▸ WHAT IS EXPECTED: For this exercise, reproduce the entries below exactly, but only from the line containing "- 2. 3N-A1 ●" through the line containing "a KKK 7.1.1.b", both included.

[Start of Attachment]

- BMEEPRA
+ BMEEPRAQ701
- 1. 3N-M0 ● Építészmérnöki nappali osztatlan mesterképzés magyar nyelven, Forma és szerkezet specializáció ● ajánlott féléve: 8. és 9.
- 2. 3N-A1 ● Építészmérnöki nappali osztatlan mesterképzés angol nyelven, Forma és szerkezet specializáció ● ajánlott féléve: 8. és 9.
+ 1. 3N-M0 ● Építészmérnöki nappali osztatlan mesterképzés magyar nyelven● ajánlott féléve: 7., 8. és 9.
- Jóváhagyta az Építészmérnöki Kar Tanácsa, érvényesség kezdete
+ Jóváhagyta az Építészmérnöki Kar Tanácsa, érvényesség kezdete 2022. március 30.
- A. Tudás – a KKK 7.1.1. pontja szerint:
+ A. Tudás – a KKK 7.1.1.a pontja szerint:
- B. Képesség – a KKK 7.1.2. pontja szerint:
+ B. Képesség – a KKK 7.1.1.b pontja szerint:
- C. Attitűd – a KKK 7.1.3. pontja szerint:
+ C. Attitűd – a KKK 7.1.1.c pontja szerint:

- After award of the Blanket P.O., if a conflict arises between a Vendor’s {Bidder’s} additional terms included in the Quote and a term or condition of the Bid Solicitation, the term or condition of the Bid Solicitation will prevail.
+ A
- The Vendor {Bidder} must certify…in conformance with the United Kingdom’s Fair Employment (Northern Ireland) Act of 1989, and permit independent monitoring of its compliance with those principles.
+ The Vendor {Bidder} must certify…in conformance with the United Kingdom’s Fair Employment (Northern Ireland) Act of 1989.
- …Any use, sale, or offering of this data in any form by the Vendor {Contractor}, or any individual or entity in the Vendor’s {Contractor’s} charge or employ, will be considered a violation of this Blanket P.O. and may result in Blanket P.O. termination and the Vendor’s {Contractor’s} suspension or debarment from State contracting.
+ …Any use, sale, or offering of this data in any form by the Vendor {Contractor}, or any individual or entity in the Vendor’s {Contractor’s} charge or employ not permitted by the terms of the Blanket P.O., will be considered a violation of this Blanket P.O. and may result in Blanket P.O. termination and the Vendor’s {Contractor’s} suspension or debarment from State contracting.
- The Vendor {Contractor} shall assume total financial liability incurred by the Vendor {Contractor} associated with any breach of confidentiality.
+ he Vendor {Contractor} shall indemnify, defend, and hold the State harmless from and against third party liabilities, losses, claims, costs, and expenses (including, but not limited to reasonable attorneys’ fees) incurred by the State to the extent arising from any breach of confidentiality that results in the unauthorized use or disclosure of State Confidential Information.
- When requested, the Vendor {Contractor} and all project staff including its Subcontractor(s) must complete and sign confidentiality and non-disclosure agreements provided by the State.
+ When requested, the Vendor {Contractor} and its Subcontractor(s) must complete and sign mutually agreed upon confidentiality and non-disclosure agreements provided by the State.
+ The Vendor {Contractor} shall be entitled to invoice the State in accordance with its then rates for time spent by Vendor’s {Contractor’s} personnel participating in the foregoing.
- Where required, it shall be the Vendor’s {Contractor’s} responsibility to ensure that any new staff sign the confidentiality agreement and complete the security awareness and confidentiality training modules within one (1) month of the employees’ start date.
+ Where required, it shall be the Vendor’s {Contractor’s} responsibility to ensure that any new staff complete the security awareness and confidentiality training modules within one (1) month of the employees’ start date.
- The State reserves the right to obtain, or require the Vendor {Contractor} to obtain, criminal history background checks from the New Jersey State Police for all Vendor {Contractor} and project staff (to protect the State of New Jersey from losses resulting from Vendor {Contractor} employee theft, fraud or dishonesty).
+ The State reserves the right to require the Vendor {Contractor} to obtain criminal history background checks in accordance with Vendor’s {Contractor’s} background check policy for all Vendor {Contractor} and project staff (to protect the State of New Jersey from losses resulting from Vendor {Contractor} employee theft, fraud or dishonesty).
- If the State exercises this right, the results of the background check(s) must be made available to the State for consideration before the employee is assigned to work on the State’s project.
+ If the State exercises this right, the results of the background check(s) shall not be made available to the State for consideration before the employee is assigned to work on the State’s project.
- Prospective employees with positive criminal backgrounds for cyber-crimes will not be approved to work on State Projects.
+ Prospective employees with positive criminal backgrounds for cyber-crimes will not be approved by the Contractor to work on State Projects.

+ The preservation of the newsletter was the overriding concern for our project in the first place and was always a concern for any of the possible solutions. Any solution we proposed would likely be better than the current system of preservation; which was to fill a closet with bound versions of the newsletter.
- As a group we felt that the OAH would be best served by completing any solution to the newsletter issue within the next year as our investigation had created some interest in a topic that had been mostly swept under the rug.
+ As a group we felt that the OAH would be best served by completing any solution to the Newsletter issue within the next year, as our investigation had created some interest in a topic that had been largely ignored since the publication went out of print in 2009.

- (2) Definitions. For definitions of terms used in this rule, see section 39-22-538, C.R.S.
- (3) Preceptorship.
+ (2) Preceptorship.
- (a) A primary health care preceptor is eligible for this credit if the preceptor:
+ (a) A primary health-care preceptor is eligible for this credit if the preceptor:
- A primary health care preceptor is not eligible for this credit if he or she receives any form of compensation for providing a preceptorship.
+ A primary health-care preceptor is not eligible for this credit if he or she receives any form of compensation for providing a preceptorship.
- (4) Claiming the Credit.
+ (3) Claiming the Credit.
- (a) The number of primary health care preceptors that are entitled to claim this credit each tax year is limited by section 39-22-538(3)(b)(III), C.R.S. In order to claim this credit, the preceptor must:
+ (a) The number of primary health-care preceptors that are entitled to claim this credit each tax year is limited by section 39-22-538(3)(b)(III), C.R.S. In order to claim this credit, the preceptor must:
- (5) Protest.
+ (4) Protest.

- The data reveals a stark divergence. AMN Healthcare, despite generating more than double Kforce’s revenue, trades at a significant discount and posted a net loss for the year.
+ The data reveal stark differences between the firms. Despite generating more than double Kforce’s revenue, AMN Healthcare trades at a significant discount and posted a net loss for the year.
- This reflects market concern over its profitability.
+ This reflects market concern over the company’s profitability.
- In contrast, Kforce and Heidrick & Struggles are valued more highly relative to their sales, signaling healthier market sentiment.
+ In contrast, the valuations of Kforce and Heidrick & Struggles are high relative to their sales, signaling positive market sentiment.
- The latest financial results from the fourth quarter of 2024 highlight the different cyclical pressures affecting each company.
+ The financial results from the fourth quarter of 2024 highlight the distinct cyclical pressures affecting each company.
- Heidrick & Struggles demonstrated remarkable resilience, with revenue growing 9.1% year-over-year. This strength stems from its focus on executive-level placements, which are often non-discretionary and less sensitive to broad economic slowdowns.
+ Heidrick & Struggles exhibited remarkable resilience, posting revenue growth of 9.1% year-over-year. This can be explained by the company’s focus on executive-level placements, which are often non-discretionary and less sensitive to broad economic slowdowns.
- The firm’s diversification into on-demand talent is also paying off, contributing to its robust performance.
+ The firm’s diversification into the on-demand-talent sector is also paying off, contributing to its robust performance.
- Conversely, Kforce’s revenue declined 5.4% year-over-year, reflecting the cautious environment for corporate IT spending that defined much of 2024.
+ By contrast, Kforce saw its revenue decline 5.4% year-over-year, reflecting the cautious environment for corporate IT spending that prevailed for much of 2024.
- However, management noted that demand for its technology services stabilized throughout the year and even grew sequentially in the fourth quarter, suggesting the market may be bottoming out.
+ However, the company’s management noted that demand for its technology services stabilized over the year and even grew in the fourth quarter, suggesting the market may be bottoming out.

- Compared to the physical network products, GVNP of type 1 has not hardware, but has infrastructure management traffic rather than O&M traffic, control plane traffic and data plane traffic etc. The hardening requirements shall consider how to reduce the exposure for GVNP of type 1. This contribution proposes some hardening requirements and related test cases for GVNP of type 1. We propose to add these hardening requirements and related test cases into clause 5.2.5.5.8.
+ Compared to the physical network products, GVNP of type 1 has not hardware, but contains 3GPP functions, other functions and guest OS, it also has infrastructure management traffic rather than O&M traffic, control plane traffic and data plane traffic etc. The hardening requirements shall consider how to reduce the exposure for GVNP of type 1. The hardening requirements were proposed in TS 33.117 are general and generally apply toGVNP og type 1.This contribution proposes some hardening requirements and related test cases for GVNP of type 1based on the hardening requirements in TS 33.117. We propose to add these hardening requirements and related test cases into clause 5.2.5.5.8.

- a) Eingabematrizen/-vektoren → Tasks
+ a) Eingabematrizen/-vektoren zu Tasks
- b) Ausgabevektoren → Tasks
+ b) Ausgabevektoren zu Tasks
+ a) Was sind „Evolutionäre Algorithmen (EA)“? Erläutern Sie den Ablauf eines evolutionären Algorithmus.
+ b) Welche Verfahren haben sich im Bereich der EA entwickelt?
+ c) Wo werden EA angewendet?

[End of Attachment]

▸ TASK OUTPUT:
- 2. 3N-A1 ● Építészmérnöki nappali osztatlan mesterképzés angol nyelven, Forma és szerkezet specializáció ● ajánlott féléve: 8. és 9.
+ 1. 3N-M0 ● Építészmérnöki nappali osztatlan mesterképzés magyar nyelven● ajánlott féléve: 7., 8. és 9.
- Jóváhagyta az Építészmérnöki Kar Tanácsa, érvényesség kezdete
+ Jóváhagyta az Építészmérnöki Kar Tanácsa, érvényesség kezdete 2022. március 30.
- A. Tudás – a KKK 7.1.1. pontja szerint:
+ A. Tudás – a KKK 7.1.1.a pontja szerint:
- B. Képesség – a KKK 7.1.2. pontja szerint:
+ B. Képesség – a KKK 7.1.1.b pontja szerint:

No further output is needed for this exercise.